In a petrochemical complex, various feedstocks may be thermally cracked. The feedstocks include liquid condensate and crude oil fractions. In the petroleum refining process, crude oil is charged to an atmospheric distillation tower which separates the crude into cuts depending on the boiling point. Typical fractions in order of increasing boiling points are the light gases, i.e. dry gas, e.g. methane, ethane, some propane, and wet gas, e.g. propane, butane, some methane and ethane; light straight run gasoline, b.p. about 90°-420° F.; naphtha (heavy straight run gasoline) b.p. about 160°-420° F.; gas oils, b.p. about 330°-750° F., e.g. kerosene and light gas oils; heavy gas oils, b.p. about 550°-830°; and topped crude which is sent to the vacuum tower and separated into vacuum gas oil, b.p. about 800°-1050° F. and reduced crude bottoms (vacuum resid), b.p. above about 1000° F. The refining process is discussed in detail in Petroleum Refining, Gary, J. H. and Handwerk, G. E., published by Marcel Dekker, Inc., New York, N.Y. (1984).

In visbreaking, vacuum resid is converted to middle distillates and lighter material. In naphtha cracking or thermal gas oil cracking, heavy gas oils may be thermally cracked, although this fraction is usually fed to a catalytic cracker or hydrocracker. In fluid coking, flexicoking and delayed coking, vacuum resid is thermally cracked in the presence of coke to gas oil products and coke.

Steam cracking of hydrocarbon feeds produces olefins, hydrogen and light hydrocarbons by pyrolysis of saturated hydrocarbons derived, for example, from natural gas, liquid condensate or crude oil. Multicomponent hydrocarbon feedstocks such as the hydrocarbon condensates from natural gas production, natural gas liquids and naphthas and gas oils from crude oil may be used as feedstocks. Steam cracking is carried out at high temperatures up to 800°-850° C. and at a pressure slightly above atmospheric.
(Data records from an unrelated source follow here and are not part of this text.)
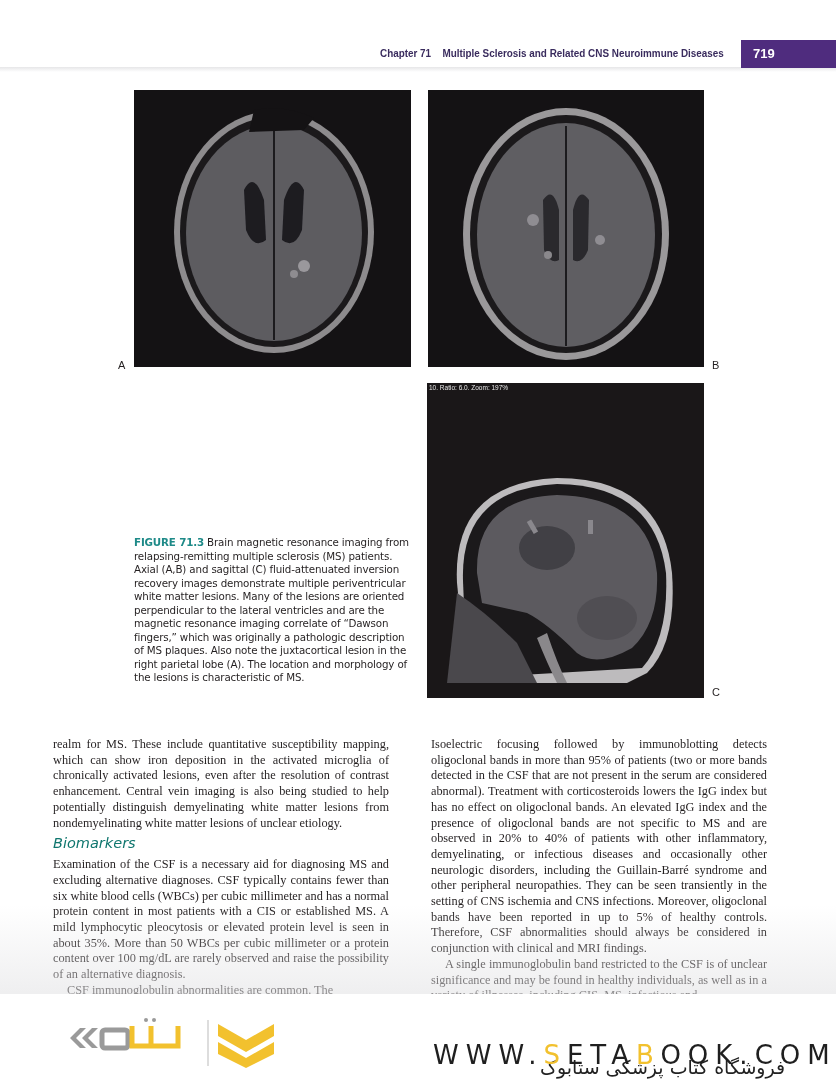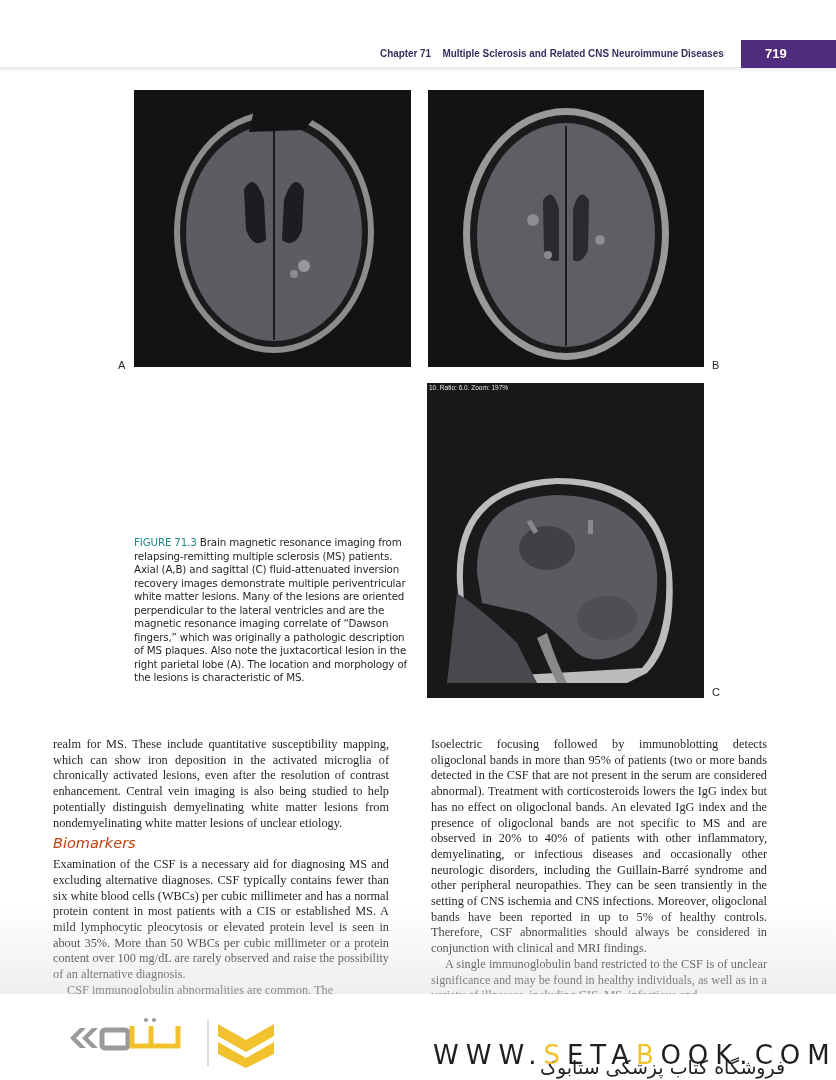"719" .page-num { padding-left: 24px -> 12px }
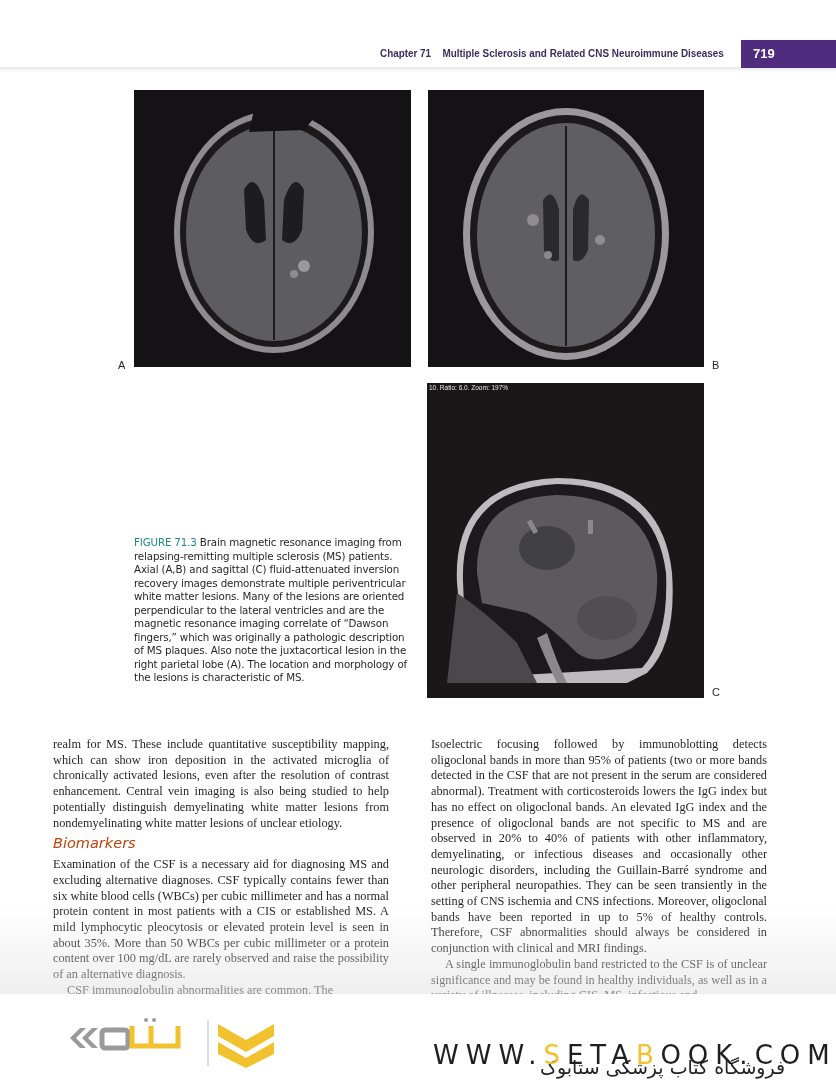"FIGURE 71.3" .caption .fig { font-weight: normal -> bold }
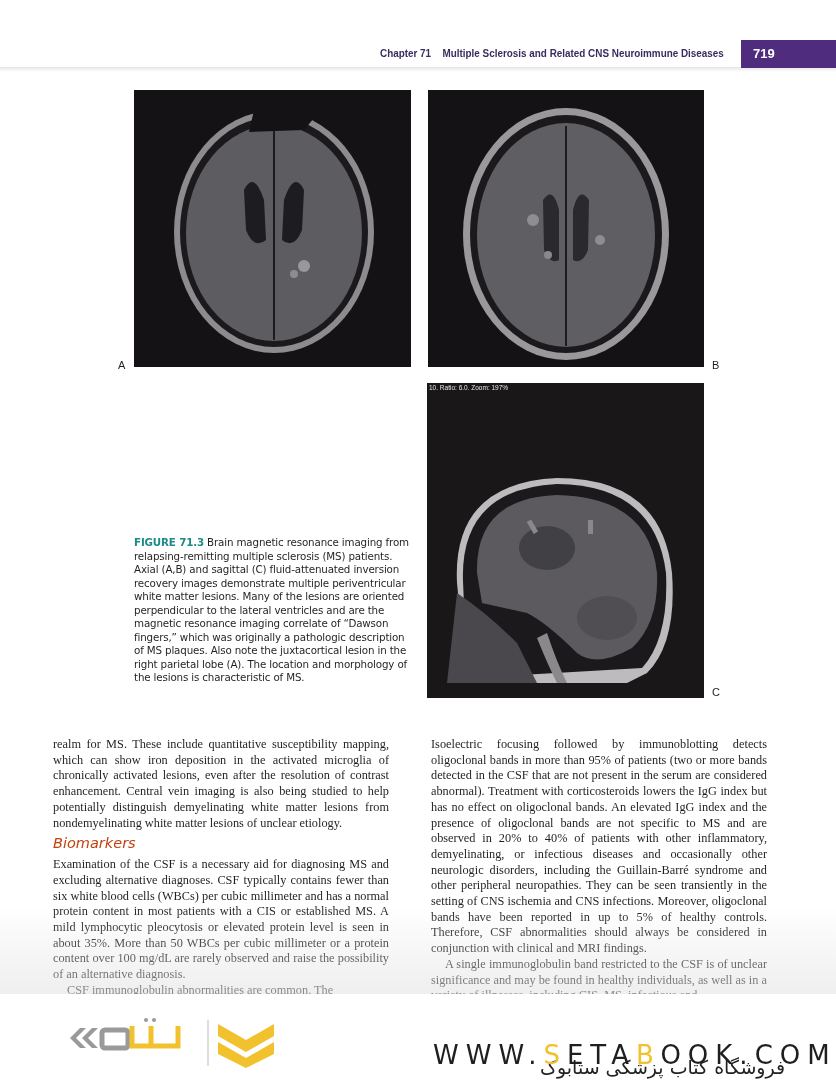"Biomarkers" .section-head { color: #c2410c -> #0f766e }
General reaction conditions for thermal cracking of hydrocarbon feedstock include a temperature of from about 300° C. to about 800° C. or 580°-1440° F., a pressure of from about 0.1 atmosphere (bar) to about 30 atmospheres and a weight hourly space velocity of from about 0.1 hr-1 to about 20 hr-1.

When the feedstock is subjected to thermal cracking conditions, the mercury compounds in the feedstocks are converted to mercury which is present in the gaseous products. As the gaseous product is cooled and liquified, the mercury attacks aluminum heat exchangers through liquid metal stress cracking and corrosion cracking leading to serious damage to the heat exchangers. In addition, mercury is an environmentally undesirable component in product streams.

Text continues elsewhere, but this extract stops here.